In fact, it’s not even these that make this book worth reading.
Thoreau had a poets eye for the natural world and a child-like appreciation for the basic comings and goings of flora and fauna. His descriptions of the seasons on the pond as well as the animals that frequent his time at Walden are delightful. He writes in depth about the earth and the trees, the water in the pond and it’s superiority to the other ponds around the area. Every subtle shift of light is recorded here, every invading mouse and wasp accounted for. You forget you’re reading something written over a century and a half ago, absorbed as you are with the glittering scales of the pickerel. Although it can get tedious : while I appreciate his eye for detail and penchant for preciseness, I could have done entirely without the chapter on his bean field.
Aside from a few glaring examples of “grumpy old man syndrome”, the book is a glorious repository for quotes on the natural world as well as the inner contemplations of man. Here are a few of my favorites :
“I went to the woods because I wished to live deliberately, to front only the essential facts of life, and see if I could not learn what it had to teach, and not when I came to die, discover that I had not lived. … I wanted to live deeply and suck out all the marrow of life.”
“Books are the treasured wealth of the world and the fit inheritance of generations and nations.”
“Follow your genius closely enough, and it will not fail to show you a fresh prospect every hour.”
And this one that I’m certain you’ve heard before :
“If the day and the night are such that you greet them with joy, and life emits a fragrance like flowers and sweet-scented herbs, is more elastic, more starry, more immortal - that is your success.”
There’s more. Loads more. Thoreau was irascible and an idealistic stoic but he made some good, solid points. I don’t argue with most of his conclusions, just his manner of delivery. And even if you think he was blowing hot air in his social commentary, the book is worth reading alone for the the descriptions of nature and the invitation to see the world around you with more scrupulous attention. At times tedious, the pace plodding, I found myself gently roused by bird song or the thunder of ice as it cracked and groaned on Walden Pond in Winter.
Most of all, I’ve taken away a better appreciation of the ability to immerse myself in the natural world no matter where I am. And while I currently dwell in a neighborhood where the houses are far too close together for my own comfort, my heart still aches for the wide, roaming woods. My arms ache for the gentle embrace of a tree-lined path. Until I get there, however, I am reminded to keep my eyes open to the genuine wonder outside my own doors and windows and to never take a single blade of grass for granted. I’m also encouraged to remove myself from the hustle and bustle as often as I can, in any way that I can, in order to better hear the music of nature as well as the beat of my own, inner drum.
Have you read Walden? What did you think?

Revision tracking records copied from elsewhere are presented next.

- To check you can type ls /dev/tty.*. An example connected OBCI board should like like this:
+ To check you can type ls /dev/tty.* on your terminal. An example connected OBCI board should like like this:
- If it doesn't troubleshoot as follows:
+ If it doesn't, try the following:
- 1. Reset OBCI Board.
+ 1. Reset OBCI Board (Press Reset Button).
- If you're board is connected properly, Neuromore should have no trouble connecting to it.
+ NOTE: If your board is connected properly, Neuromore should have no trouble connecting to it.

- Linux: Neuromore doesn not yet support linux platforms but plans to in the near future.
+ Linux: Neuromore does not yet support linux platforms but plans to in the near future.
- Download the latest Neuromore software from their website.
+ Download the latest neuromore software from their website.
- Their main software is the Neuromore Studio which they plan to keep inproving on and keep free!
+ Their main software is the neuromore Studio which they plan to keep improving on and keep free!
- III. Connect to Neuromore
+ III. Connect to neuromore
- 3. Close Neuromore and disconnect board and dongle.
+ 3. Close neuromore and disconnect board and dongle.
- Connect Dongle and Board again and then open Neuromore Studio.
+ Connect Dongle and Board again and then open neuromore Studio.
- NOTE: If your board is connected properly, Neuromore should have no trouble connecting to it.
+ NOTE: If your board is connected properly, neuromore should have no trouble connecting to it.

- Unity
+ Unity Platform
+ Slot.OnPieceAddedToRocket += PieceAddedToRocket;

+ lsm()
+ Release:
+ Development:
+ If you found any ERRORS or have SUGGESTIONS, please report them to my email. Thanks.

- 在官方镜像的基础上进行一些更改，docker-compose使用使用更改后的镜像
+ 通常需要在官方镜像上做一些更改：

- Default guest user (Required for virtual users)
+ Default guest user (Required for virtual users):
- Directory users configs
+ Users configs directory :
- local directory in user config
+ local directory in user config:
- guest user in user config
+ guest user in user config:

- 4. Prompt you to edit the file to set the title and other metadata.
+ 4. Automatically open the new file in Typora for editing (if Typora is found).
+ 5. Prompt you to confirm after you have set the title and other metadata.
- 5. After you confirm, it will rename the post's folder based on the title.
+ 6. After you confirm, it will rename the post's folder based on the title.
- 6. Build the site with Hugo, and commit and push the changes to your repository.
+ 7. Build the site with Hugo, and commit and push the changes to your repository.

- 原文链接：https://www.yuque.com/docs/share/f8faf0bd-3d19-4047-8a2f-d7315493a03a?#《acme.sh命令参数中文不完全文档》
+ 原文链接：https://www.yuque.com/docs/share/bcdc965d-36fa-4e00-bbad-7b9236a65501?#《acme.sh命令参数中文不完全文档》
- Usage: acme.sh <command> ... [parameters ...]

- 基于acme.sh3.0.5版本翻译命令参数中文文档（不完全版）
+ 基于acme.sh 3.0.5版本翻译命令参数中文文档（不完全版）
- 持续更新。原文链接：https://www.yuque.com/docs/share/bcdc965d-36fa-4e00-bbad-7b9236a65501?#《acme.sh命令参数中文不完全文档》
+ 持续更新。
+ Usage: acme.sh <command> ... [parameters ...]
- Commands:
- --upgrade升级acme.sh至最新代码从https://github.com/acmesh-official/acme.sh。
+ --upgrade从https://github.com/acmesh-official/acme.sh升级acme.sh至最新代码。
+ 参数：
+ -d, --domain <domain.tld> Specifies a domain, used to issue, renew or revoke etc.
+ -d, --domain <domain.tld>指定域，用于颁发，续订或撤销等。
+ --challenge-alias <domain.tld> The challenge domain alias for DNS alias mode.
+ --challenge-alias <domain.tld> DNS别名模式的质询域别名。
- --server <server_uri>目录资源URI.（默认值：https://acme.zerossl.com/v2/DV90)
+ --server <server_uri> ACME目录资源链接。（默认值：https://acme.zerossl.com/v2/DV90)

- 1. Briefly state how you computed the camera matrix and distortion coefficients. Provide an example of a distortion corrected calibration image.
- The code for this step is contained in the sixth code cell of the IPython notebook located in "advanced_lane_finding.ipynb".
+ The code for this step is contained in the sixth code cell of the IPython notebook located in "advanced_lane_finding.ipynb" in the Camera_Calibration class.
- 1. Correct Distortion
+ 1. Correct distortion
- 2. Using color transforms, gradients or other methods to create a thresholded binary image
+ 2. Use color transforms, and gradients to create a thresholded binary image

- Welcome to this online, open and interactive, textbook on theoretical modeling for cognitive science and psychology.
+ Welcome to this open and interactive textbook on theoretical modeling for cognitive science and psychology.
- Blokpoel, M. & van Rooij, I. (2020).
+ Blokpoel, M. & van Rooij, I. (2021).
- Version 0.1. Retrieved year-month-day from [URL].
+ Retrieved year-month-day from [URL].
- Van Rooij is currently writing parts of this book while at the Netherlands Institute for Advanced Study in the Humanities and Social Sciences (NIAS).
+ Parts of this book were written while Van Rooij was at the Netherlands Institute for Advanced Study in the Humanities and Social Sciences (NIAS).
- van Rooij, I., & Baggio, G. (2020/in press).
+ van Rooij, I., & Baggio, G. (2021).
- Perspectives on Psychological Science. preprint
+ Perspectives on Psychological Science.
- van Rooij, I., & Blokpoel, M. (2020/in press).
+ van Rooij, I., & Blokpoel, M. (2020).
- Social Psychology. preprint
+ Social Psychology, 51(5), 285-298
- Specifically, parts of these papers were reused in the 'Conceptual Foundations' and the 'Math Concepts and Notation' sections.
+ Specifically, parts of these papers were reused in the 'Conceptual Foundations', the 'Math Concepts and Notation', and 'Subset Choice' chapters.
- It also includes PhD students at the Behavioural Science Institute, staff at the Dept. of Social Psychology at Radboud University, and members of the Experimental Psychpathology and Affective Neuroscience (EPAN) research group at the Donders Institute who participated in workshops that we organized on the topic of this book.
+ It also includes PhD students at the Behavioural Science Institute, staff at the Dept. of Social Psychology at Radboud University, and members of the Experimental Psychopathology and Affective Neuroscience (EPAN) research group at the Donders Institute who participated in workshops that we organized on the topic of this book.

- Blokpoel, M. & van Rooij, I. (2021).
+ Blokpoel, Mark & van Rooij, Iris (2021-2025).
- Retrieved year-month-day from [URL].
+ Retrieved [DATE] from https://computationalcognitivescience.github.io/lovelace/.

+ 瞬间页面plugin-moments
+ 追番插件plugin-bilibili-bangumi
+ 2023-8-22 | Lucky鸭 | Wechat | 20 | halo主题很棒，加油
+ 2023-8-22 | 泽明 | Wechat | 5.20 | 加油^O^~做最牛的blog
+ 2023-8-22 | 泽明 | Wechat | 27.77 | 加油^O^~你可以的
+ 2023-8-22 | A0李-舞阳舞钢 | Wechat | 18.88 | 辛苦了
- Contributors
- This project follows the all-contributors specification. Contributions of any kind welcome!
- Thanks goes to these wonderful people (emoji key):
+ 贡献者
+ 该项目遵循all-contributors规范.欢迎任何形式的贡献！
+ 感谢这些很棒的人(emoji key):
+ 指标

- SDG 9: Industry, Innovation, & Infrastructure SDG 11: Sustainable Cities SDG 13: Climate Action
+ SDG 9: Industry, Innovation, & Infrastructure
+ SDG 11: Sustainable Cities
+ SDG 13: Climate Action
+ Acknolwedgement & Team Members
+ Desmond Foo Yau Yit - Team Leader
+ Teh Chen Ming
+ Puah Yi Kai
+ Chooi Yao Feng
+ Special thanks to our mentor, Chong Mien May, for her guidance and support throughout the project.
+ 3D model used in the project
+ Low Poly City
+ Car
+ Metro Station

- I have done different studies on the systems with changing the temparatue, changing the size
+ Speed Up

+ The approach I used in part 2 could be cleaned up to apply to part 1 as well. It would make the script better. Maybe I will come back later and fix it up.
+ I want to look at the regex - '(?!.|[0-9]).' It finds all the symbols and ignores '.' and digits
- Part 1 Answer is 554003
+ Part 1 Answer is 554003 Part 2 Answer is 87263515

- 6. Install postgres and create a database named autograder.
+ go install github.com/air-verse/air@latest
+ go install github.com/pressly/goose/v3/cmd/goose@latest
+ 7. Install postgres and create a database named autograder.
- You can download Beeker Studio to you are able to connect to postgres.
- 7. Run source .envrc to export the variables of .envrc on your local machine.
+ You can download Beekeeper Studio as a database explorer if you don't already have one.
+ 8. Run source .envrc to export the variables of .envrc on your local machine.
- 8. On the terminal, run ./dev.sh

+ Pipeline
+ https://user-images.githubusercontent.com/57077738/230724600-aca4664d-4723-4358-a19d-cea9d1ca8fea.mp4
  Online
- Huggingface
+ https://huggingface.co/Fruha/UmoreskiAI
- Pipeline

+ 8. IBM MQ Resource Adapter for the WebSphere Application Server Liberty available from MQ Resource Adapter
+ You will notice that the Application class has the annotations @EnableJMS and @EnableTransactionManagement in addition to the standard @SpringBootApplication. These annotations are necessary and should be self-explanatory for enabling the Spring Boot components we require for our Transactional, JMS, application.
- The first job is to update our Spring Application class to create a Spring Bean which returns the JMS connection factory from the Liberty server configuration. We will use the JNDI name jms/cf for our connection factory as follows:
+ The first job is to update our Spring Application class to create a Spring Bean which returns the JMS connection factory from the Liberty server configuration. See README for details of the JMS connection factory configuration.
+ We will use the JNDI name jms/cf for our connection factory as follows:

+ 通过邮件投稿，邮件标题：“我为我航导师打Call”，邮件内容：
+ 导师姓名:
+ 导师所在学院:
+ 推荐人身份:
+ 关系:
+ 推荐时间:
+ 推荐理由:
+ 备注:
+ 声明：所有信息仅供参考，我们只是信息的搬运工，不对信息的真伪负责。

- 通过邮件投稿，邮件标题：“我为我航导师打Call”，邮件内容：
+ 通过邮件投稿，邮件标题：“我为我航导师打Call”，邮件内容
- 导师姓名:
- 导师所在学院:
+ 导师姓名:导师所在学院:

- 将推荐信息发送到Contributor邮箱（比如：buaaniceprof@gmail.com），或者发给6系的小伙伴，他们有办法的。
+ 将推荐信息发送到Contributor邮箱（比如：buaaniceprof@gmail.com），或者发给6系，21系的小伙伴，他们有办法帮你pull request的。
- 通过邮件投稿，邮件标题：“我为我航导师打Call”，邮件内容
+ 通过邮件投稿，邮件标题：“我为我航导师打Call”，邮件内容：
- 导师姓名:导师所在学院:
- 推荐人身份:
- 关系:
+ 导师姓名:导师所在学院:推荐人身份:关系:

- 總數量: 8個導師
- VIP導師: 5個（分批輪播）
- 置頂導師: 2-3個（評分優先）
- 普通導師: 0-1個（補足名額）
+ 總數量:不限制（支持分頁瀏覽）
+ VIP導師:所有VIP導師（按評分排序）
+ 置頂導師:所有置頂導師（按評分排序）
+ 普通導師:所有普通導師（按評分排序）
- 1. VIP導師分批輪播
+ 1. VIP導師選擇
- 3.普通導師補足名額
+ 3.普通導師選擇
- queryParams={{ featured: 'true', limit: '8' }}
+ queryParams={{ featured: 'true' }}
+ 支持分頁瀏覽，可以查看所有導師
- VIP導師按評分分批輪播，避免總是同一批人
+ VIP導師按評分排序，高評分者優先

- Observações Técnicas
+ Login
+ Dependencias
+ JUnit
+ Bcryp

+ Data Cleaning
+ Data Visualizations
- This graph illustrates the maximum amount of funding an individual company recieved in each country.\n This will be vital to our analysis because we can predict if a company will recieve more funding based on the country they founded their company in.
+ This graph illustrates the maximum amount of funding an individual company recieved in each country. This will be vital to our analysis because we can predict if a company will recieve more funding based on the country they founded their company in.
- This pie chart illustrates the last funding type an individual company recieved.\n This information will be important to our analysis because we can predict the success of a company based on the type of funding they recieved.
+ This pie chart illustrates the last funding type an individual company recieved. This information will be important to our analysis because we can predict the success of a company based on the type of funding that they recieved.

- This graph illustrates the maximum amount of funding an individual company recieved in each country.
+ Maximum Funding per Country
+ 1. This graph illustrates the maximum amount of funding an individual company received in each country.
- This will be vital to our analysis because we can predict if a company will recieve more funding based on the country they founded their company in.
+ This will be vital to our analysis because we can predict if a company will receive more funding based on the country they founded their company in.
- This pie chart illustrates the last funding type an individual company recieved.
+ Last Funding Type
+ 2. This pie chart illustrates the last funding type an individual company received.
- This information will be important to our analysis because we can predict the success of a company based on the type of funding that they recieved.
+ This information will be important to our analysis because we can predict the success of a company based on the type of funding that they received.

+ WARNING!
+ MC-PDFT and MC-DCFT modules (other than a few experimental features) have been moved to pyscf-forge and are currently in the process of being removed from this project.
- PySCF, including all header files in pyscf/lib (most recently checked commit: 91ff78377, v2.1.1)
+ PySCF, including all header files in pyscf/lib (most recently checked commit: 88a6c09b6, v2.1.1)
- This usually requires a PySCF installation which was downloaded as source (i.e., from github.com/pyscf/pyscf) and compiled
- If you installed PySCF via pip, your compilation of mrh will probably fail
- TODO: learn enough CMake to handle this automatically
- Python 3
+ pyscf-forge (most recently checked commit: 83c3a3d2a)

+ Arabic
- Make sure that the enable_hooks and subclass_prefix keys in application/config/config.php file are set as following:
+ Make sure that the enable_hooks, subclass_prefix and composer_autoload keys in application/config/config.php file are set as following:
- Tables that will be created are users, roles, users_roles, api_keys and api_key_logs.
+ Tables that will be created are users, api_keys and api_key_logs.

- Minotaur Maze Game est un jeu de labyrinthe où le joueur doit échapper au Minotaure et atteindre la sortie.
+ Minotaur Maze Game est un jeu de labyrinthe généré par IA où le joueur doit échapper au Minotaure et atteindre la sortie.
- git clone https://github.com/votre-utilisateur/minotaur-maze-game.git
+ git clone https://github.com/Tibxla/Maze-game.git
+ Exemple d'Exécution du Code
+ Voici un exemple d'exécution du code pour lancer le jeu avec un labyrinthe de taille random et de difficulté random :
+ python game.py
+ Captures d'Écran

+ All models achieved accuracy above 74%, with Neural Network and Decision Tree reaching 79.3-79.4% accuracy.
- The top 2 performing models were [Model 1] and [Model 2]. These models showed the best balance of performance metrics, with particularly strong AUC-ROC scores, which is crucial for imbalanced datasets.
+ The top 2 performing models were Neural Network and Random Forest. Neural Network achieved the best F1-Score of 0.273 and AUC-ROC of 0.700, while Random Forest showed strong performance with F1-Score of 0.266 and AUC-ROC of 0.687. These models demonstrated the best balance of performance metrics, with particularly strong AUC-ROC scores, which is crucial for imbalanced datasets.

Have you only heard of it through quotes? What, if any, nature centered books have you read and did you enjoy the ability to peek behind the curtain of what seems to most of us a hidden realm? I love reading nonfiction books about the natural world and I think that’s what drew me to finally pick up a copy of Thoreau’s classic. Let me know what you think in the comments, thanks for reading and have a fantastic rest of your day.
I read Walden in college, but maybe I got stuck on the old man grumpiness or the bean field. I thought I had finished it, but... I know I struggled with it.